((

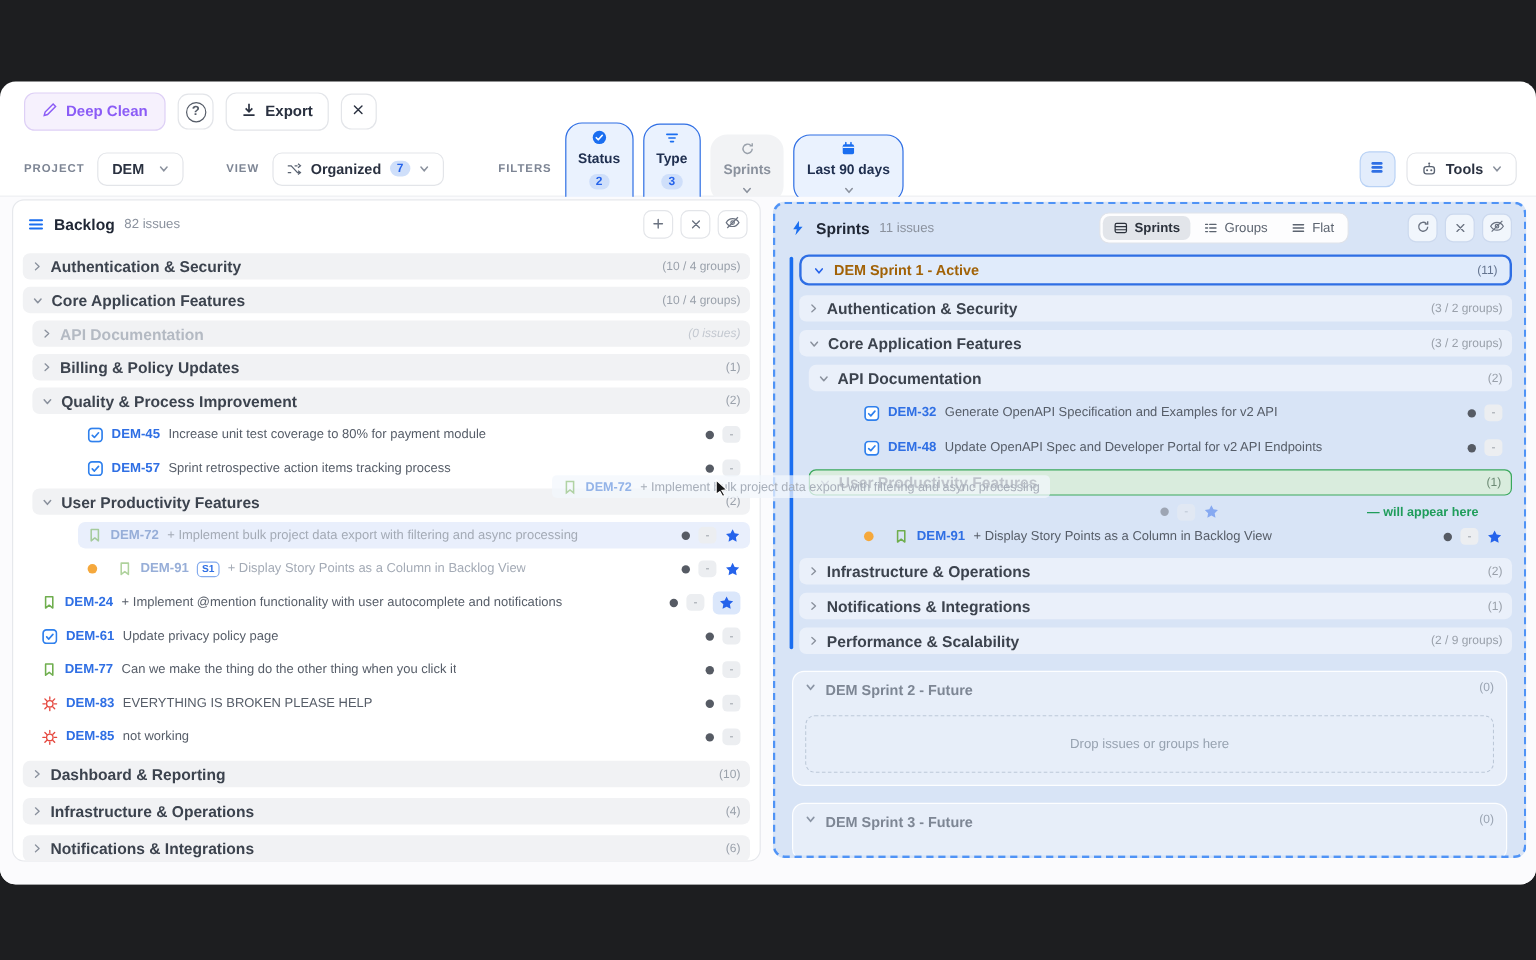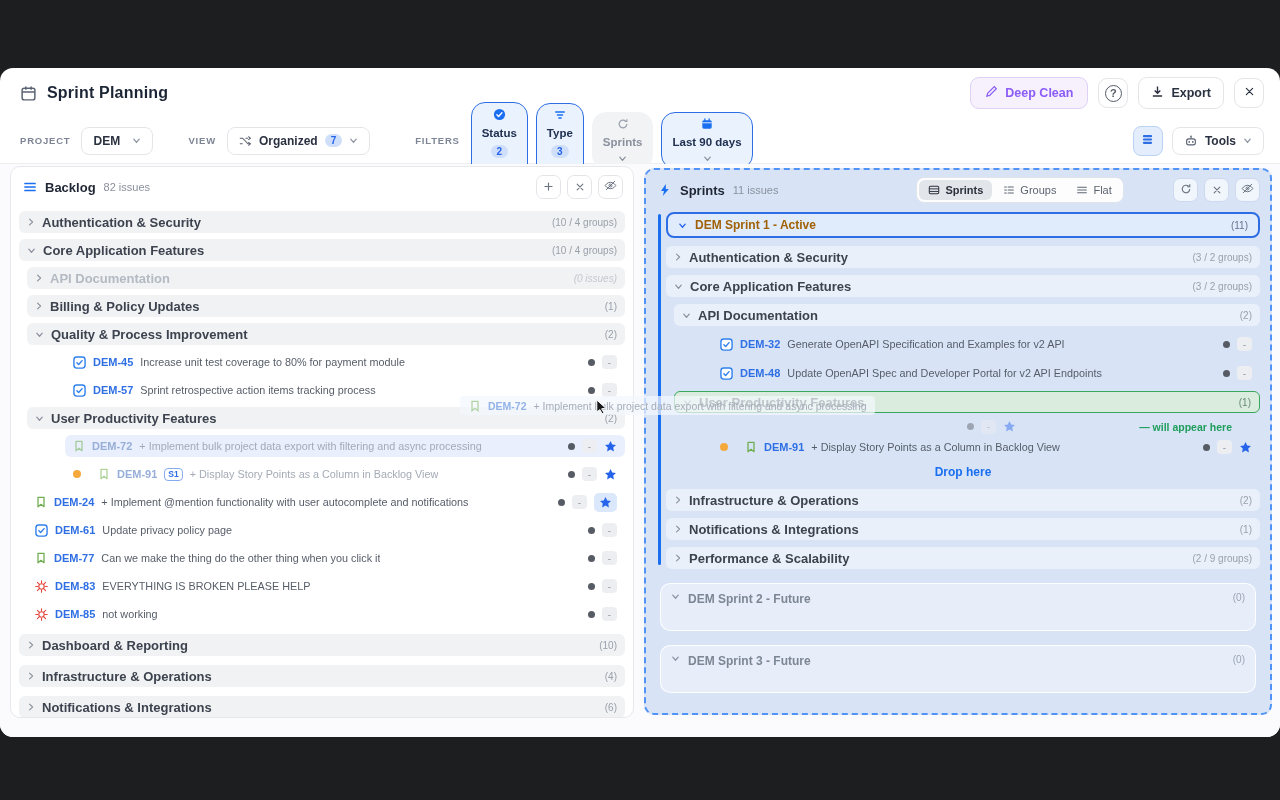--- a/index.html
+++ b/index.html
@@ -113,29 +113,20 @@
   .drag-ghost .ttl { color:#a7aeb9; font-size:10.5px; }
   .drag-ghost .type-ic { opacity:.5; display:flex; }
   .cursor { position:absolute; left:594px; top:399px; z-index:60; }
 </style>
 </head>
 <body>
 
 <div class="window">
 
   <div class="app-header">
-    <div class="title-wrap">
-      <span class="cal-icon">
-          <svg width="17" height="17" viewBox="0 0 16 16">
-            <rect x="2" y="3" width="12" height="11" rx="2" fill="none" stroke="currentColor" stroke-width="1.4"></rect>
-            <path d="M2 6.5h12M5.5 1.5v3M10.5 1.5v3" stroke="currentColor" stroke-width="1.4" fill="none"></path>
-          </svg>
-        </span>
-      <span class="app-title">Sprint Planning</span>
-    </div>
     <button class="btn-deepclean">
       <span><svg width="13" height="13" viewBox="0 0 14 14">
             <path d="M2 12l.8-3L10 1.8 12.2 4 5 11.2z" fill="none" stroke="currentColor" stroke-width="1.3"></path>
           </svg></span>
       <span>Deep Clean</span>
     </button>
     <button class="btn-ghost btn-round">
         <span class="qmark">?</span>
       </button>
     <button class="btn-ghost">
@@ -683,21 +674,20 @@
                 <span class="right-cluster">
                   <span class="sdot"></span>
                   <span class="dash">-</span>
                   <span class="star" style="display: flex;">
                     <svg width="13" height="13" viewBox="0 0 14 14">
                       <path d="M7 1.1l1.85 3.65 4.05.6-2.95 2.85.7 4.05L7 10.35 3.35 12.25l.7-4.05L1.1 5.35l4.05-.6z" fill="currentColor"></path>
                     </svg>
                   </span>
                 </span>
               </div>
-              <div class="drop-hint">Drop here</div>
               <div class="row group lvl0">
                 <span class="chev" style="display: flex;">
                   <svg width="8" height="8" viewBox="0 0 10 10">
                     <path d="M3.2 1.5L7 5 3.2 8.5" fill="none" stroke="currentColor" stroke-width="1.4" stroke-linecap="round" stroke-linejoin="round"></path>
                   </svg>
                 </span>
                 <span class="g-label">Infrastructure &amp; Operations</span>
                 <span class="g-count">(2)</span>
               </div>
               <div class="row group lvl0">
@@ -724,20 +714,21 @@
         <div class="future-block">
           <div class="future-head">
             <span class="chev">
                 <svg width="9" height="9" viewBox="0 0 10 10">
                   <path d="M2 3.5l3 3.5 3-3.5" fill="none" stroke="currentColor" stroke-width="1.5" stroke-linecap="round"></path>
                 </svg>
               </span>
             <span class="f-name">DEM Sprint 2 - Future</span>
             <span class="f-count">(0)</span>
           </div>
+          <div class="drop-zone">Drop issues or groups here</div>
         </div>
 
         <div class="future-block">
           <div class="future-head">
             <span class="chev">
                 <svg width="9" height="9" viewBox="0 0 10 10">
                   <path d="M2 3.5l3 3.5 3-3.5" fill="none" stroke="currentColor" stroke-width="1.5" stroke-linecap="round"></path>
                 </svg>
               </span>
             <span class="f-name">DEM Sprint 3 - Future</span>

))

> _TASK DIRECTIONS_: What is needed is an exact copy of the data, without any pictures.

> _SOLVED EXERCISE_:
--- a/index.html
+++ b/index.html
@@ -113,29 +113,20 @@
   .drag-ghost .ttl { color:#a7aeb9; font-size:10.5px; }
   .drag-ghost .type-ic { opacity:.5; display:flex; }
   .cursor { position:absolute; left:594px; top:399px; z-index:60; }
 </style>
 </head>
 <body>
 
 <div class="window">
 
   <div class="app-header">
-    <div class="title-wrap">
-      <span class="cal-icon">
-          <svg width="17" height="17" viewBox="0 0 16 16">
-            <rect x="2" y="3" width="12" height="11" rx="2" fill="none" stroke="currentColor" stroke-width="1.4"></rect>
-            <path d="M2 6.5h12M5.5 1.5v3M10.5 1.5v3" stroke="currentColor" stroke-width="1.4" fill="none"></path>
-          </svg>
-        </span>
-      <span class="app-title">Sprint Planning</span>
-    </div>
     <button class="btn-deepclean">
       <span><svg width="13" height="13" viewBox="0 0 14 14">
             <path d="M2 12l.8-3L10 1.8 12.2 4 5 11.2z" fill="none" stroke="currentColor" stroke-width="1.3"></path>
           </svg></span>
       <span>Deep Clean</span>
     </button>
     <button class="btn-ghost btn-round">
         <span class="qmark">?</span>
       </button>
     <button class="btn-ghost">
@@ -683,21 +674,20 @@
                 <span class="right-cluster">
                   <span class="sdot"></span>
                   <span class="dash">-</span>
                   <span class="star" style="display: flex;">
                     <svg width="13" height="13" viewBox="0 0 14 14">
                       <path d="M7 1.1l1.85 3.65 4.05.6-2.95 2.85.7 4.05L7 10.35 3.35 12.25l.7-4.05L1.1 5.35l4.05-.6z" fill="currentColor"></path>
                     </svg>
                   </span>
                 </span>
               </div>
-              <div class="drop-hint">Drop here</div>
               <div class="row group lvl0">
                 <span class="chev" style="display: flex;">
                   <svg width="8" height="8" viewBox="0 0 10 10">
                     <path d="M3.2 1.5L7 5 3.2 8.5" fill="none" stroke="currentColor" stroke-width="1.4" stroke-linecap="round" stroke-linejoin="round"></path>
                   </svg>
                 </span>
                 <span class="g-label">Infrastructure &amp; Operations</span>
                 <span class="g-count">(2)</span>
               </div>
               <div class="row group lvl0">
@@ -724,20 +714,21 @@
         <div class="future-block">
           <div class="future-head">
             <span class="chev">
                 <svg width="9" height="9" viewBox="0 0 10 10">
                   <path d="M2 3.5l3 3.5 3-3.5" fill="none" stroke="currentColor" stroke-width="1.5" stroke-linecap="round"></path>
                 </svg>
               </span>
             <span class="f-name">DEM Sprint 2 - Future</span>
             <span class="f-count">(0)</span>
           </div>
+          <div class="drop-zone">Drop issues or groups here</div>
         </div>
 
         <div class="future-block">
           <div class="future-head">
             <span class="chev">
                 <svg width="9" height="9" viewBox="0 0 10 10">
                   <path d="M2 3.5l3 3.5 3-3.5" fill="none" stroke="currentColor" stroke-width="1.5" stroke-linecap="round"></path>
                 </svg>
               </span>
             <span class="f-name">DEM Sprint 3 - Future</span>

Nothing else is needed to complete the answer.